Do you think directly paying miners could cause dominant pools to grow even larger than non-dominant ones (and eventually put small miners out of business)?
That's the one risk of directly paying miners. Another related risk, is killing mempools generally which are, today at least, subject to a soft consensus which is nontrivial to control and thus is generally very censorship resistant.
If this kind of Slipstream thing doesn't kill small miners and the mempool, having other ways to include txs in a blocks should be less fragile than the mempool alone, shouldn't it? If the majority of mempool policers suffer from the same delusion that censors certain people, having ways to connect with dissenting pools/miners is more censorship resistant, isn't it?

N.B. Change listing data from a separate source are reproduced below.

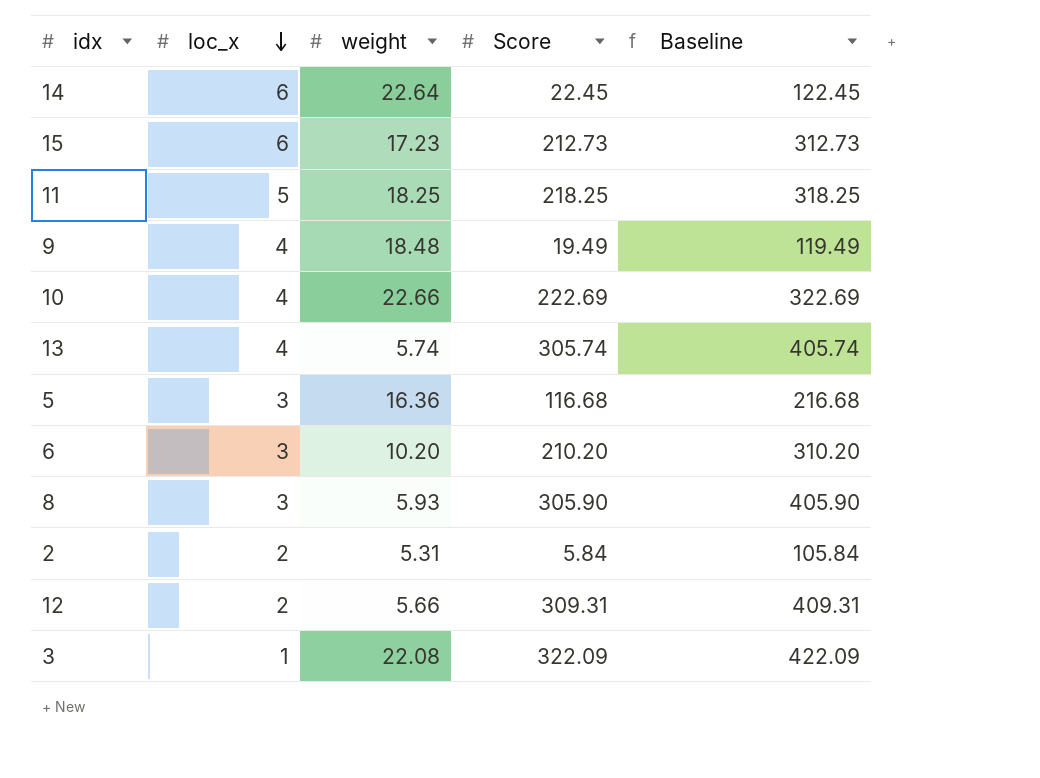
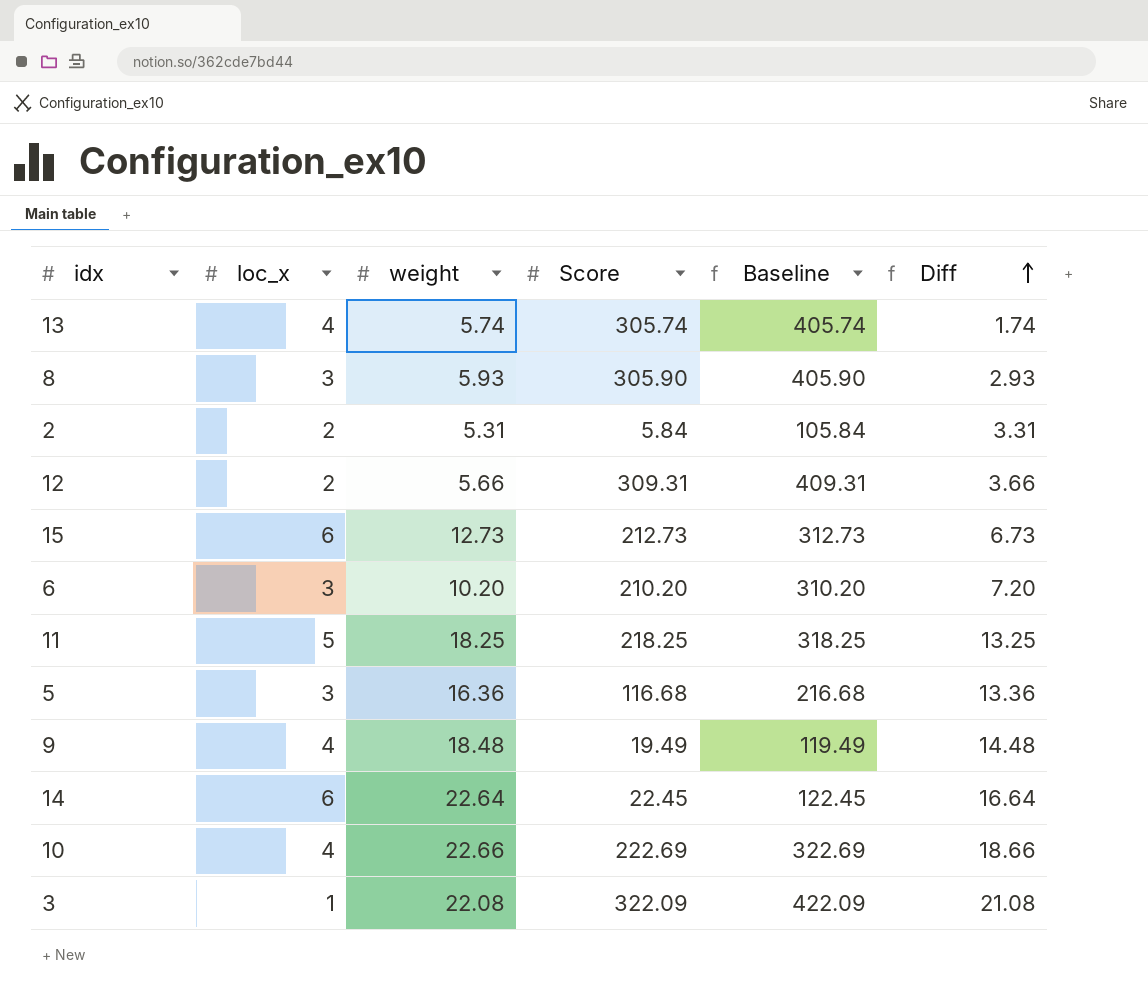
row order: loc_x descending -> Diff ascending
column Diff | formula: none -> [weight] - [loc_x]
15 | weight: 17.23 -> 12.73

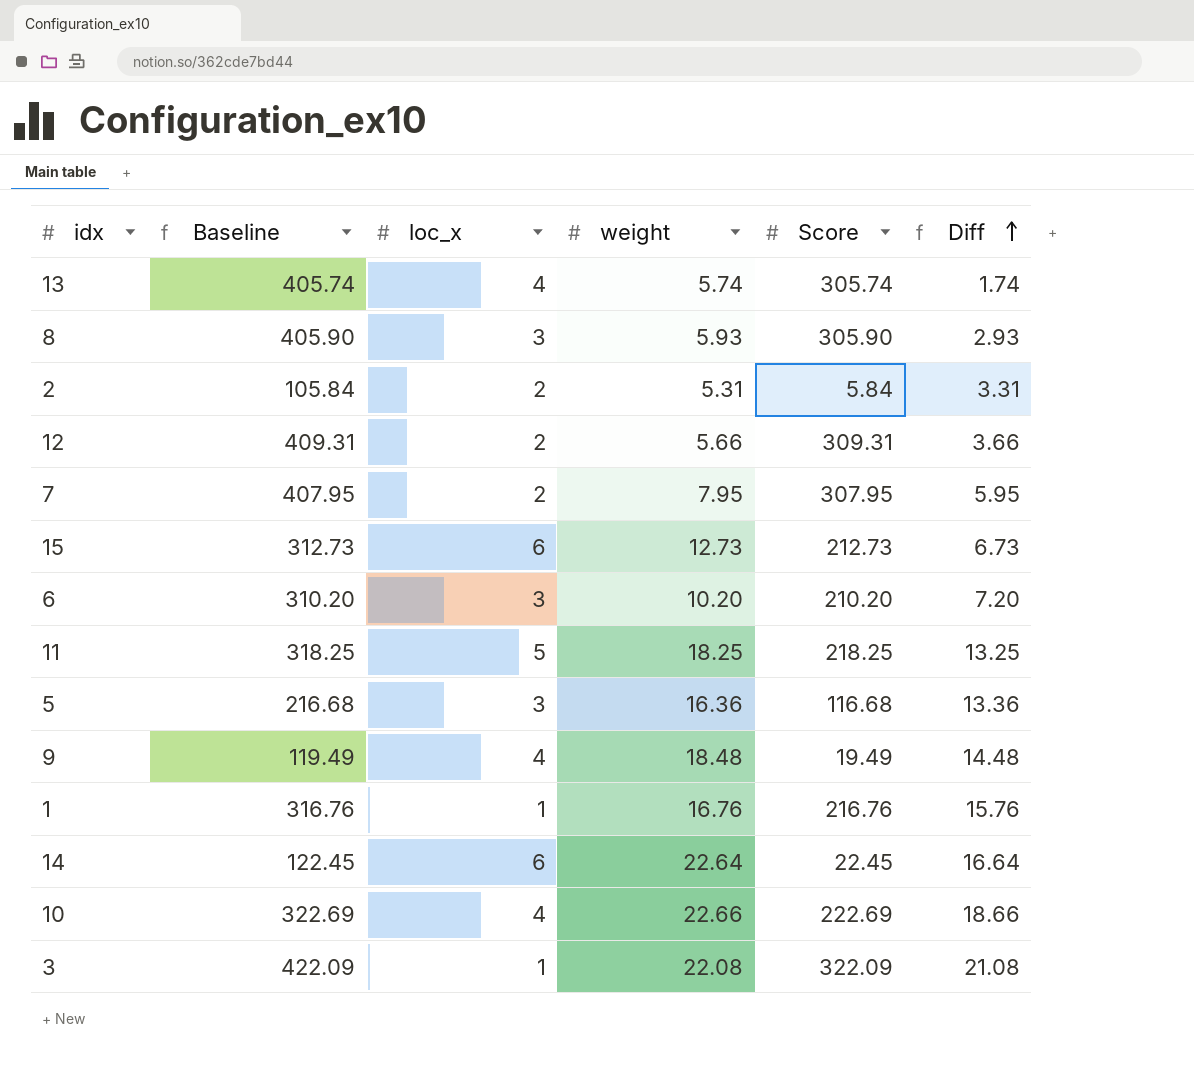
column Baseline | position: 5 -> 2
row 7: none -> 407.95 | 2 | 7.95 | 307.95 | 5.95
row 1: none -> 316.76 | 1 | 16.76 | 216.76 | 15.76

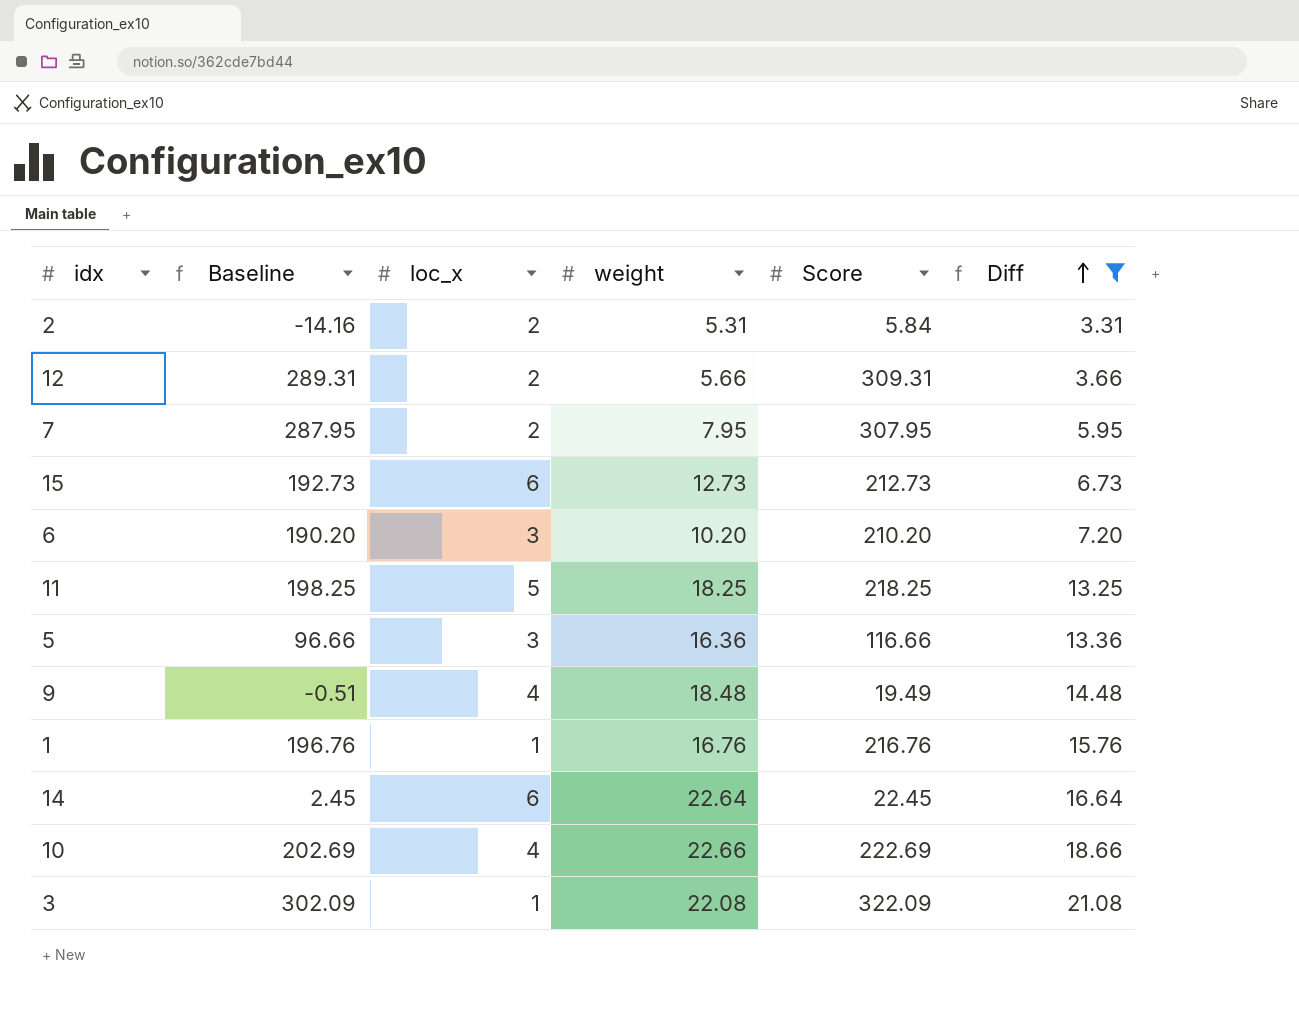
filter: none -> Diff >= 3.31
column Baseline | formula: [Score] + 100 -> [Score] - 20
5 | Score: 116.68 -> 116.66

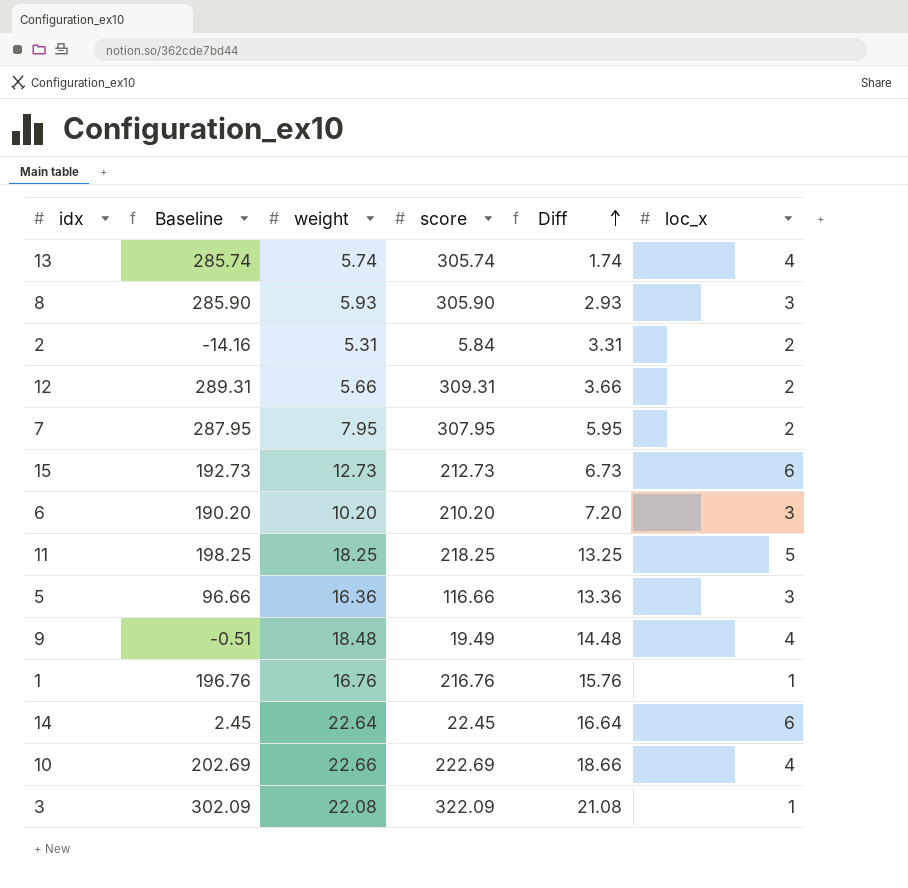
filter: Diff >= 3.31 -> none
column name: Score -> score
column loc_x | position: 3 -> 6

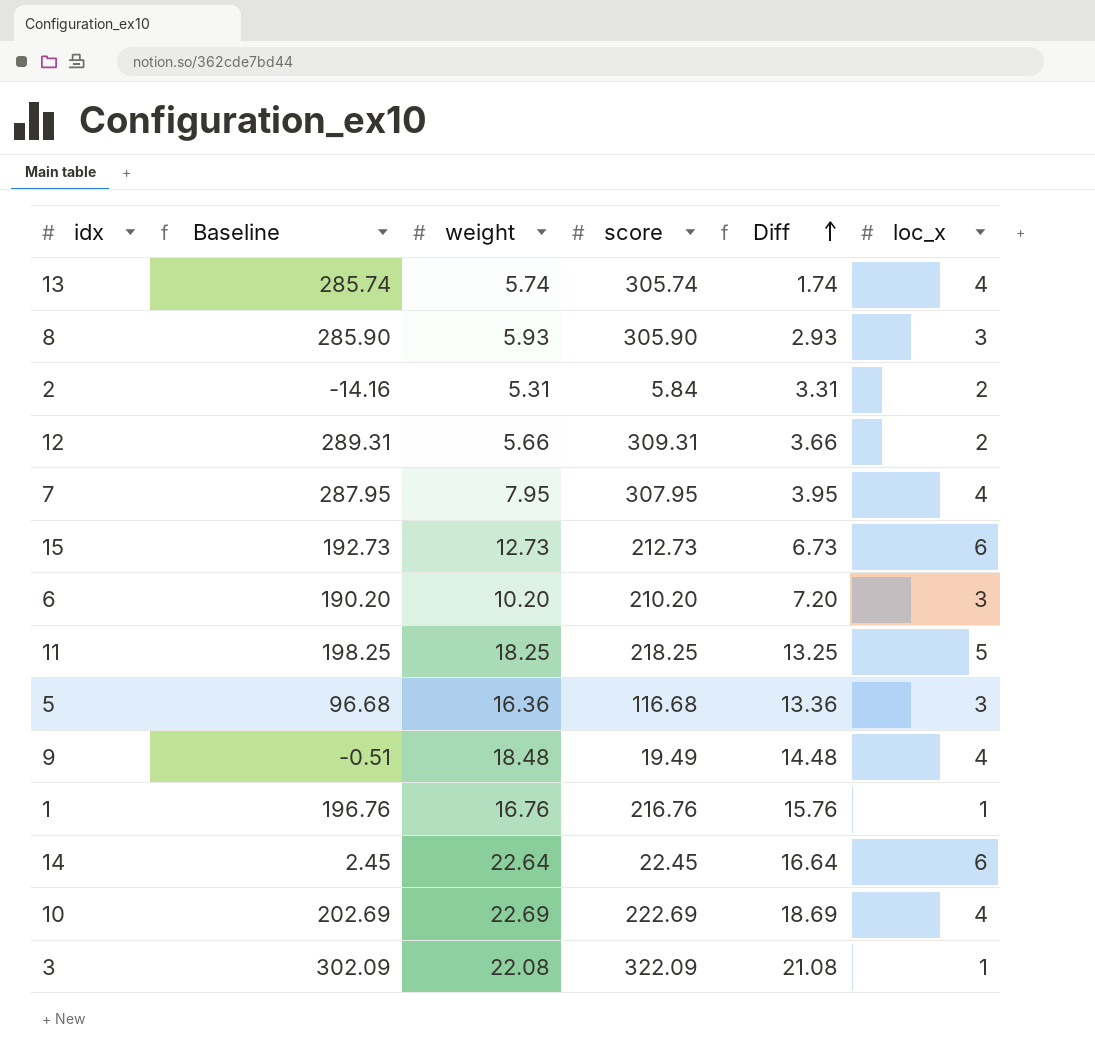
7 | Diff: 5.95 -> 3.95
7 | loc_x: 2 -> 4
5 | Baseline: 96.66 -> 96.68
5 | score: 116.66 -> 116.68
10 | weight: 22.66 -> 22.69
10 | Diff: 18.66 -> 18.69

"Private Mempool" is such a nice euphemism for "closed source submission service". They're sort of BS even though they're completely within the rules. Trying to find the positives, I feel it highlights the freedom, flexibility to innovate, and ability to contract at will when you run the miner and the pool, and a bunch of miners are watching them for signal. And watching El Salvador's Lava Pool too, the first PPP (public private partnership) miner-pool, to see how successful they are. Maybe it breaks the now dominant pools down into more strong independent miner run pools instead of just a miner directing hash to a 3rd-party hashpower blob, and the remaining 3rd-party pools are more plebeian pools, not squeezed so tight on a pie-chart that they're invisible, and they're adding txs from the network like always. Marathon Pool running Slipstream is small (2.5% of hashpower) but they fired a shot here and their public competitors look boring to investors, even if the product Slipstream doesn't add up to anything.
I don't think it's a threat to mempool propagation or small miners with good energy or challenges node checkpointing, because I think it's going to be a thing for very large transactions with many outputs and complexity. Or one-off stuff that needs a confirmation window. Or future dated stuff that wants to lock-in an advertised rate today. I'm hoping this all acts as tx hand holding that helps normalize/incentivize much larger transactions (not Taproot Wizards shitcoinery) and thus helps scaling incrementally.
I agree strongly with your last part. And there always needs to be a reality where there's enough miners that a tx (with a suitable fee) will eventually be confirmed regardless of size or locale.